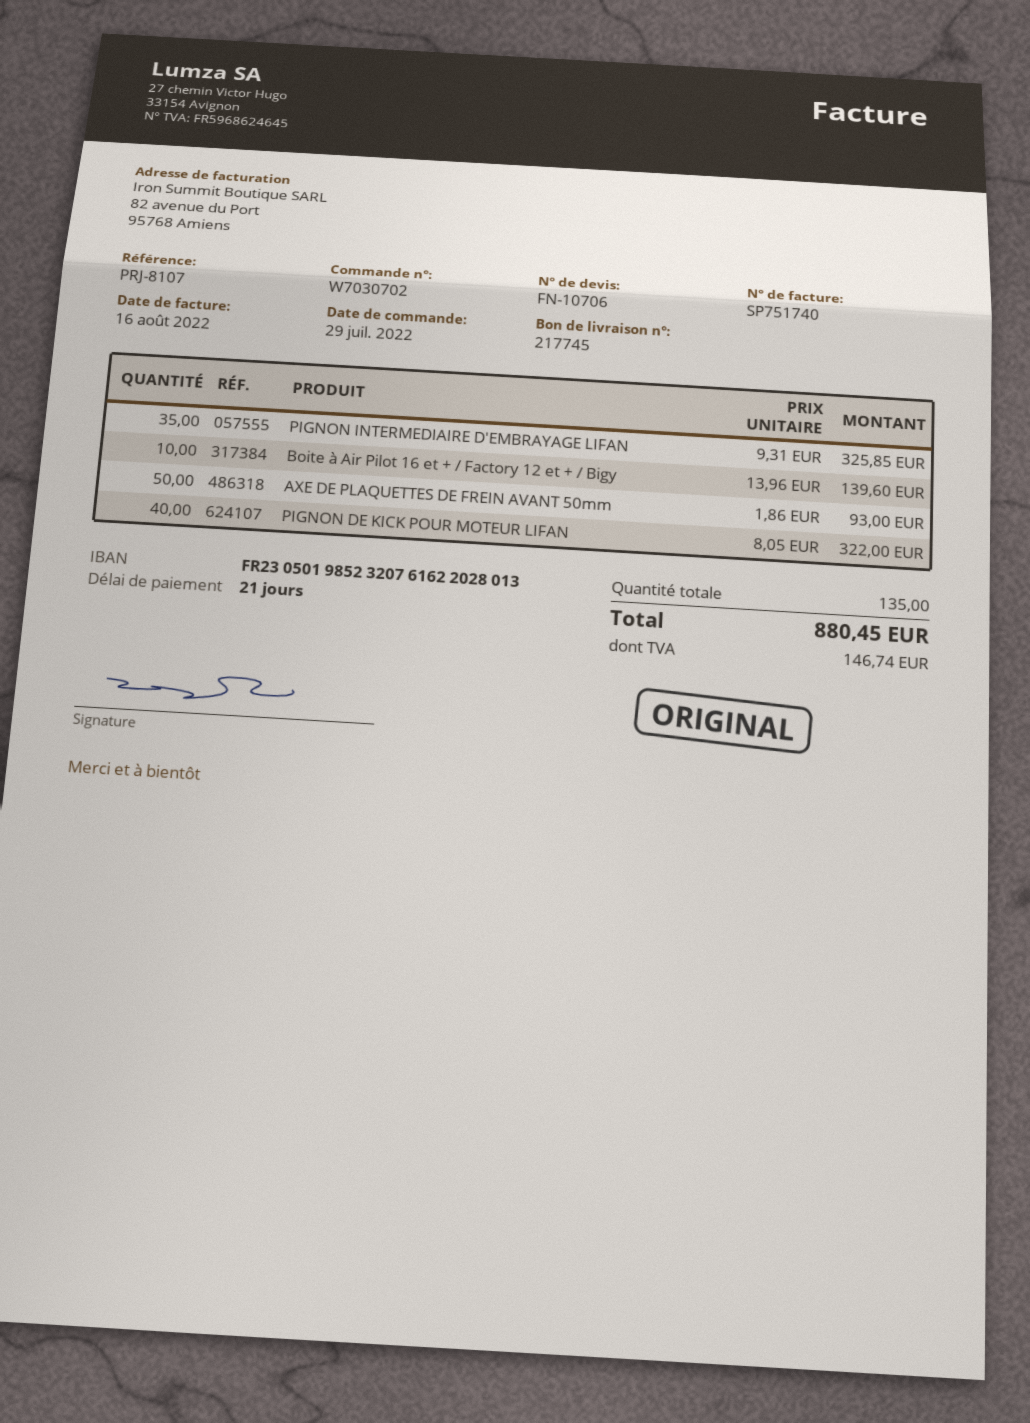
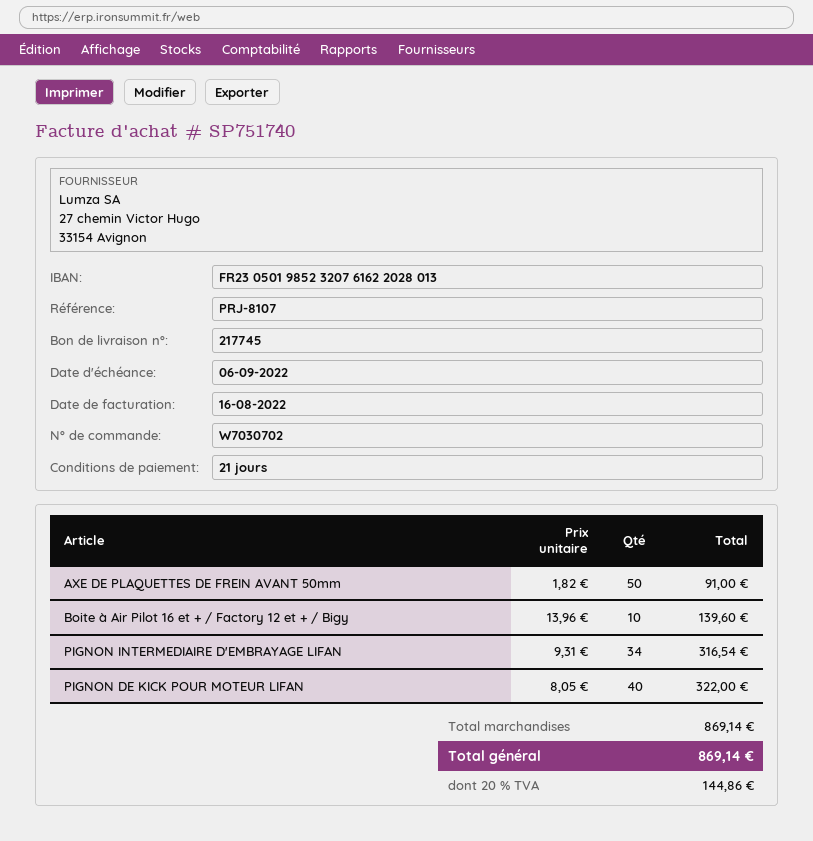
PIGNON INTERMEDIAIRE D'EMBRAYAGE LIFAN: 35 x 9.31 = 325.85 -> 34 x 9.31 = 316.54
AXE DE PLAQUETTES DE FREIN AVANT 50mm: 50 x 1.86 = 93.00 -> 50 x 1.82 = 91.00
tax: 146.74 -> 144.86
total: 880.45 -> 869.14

---

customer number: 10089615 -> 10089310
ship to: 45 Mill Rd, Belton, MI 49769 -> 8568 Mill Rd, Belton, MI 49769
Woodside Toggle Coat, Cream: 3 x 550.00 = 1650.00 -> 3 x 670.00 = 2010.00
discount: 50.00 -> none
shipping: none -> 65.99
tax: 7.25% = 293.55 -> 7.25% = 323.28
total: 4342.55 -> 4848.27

---

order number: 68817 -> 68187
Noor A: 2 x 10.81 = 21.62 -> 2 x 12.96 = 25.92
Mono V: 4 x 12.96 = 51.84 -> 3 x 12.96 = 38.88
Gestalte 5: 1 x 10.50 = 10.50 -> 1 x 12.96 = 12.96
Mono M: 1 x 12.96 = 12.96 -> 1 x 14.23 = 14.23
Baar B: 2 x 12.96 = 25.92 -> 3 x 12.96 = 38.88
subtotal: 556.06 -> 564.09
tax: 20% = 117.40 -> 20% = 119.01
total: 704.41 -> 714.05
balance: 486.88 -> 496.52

- _Task directions_: In the records above, find the line with "customer number: 10089615 -> 10089310"; write out exactly that line and each one after it, stopping after the line with "total: 4342.55 -> 4848.27".

- _Task answer_:
customer number: 10089615 -> 10089310
ship to: 45 Mill Rd, Belton, MI 49769 -> 8568 Mill Rd, Belton, MI 49769
Woodside Toggle Coat, Cream: 3 x 550.00 = 1650.00 -> 3 x 670.00 = 2010.00
discount: 50.00 -> none
shipping: none -> 65.99
tax: 7.25% = 293.55 -> 7.25% = 323.28
total: 4342.55 -> 4848.27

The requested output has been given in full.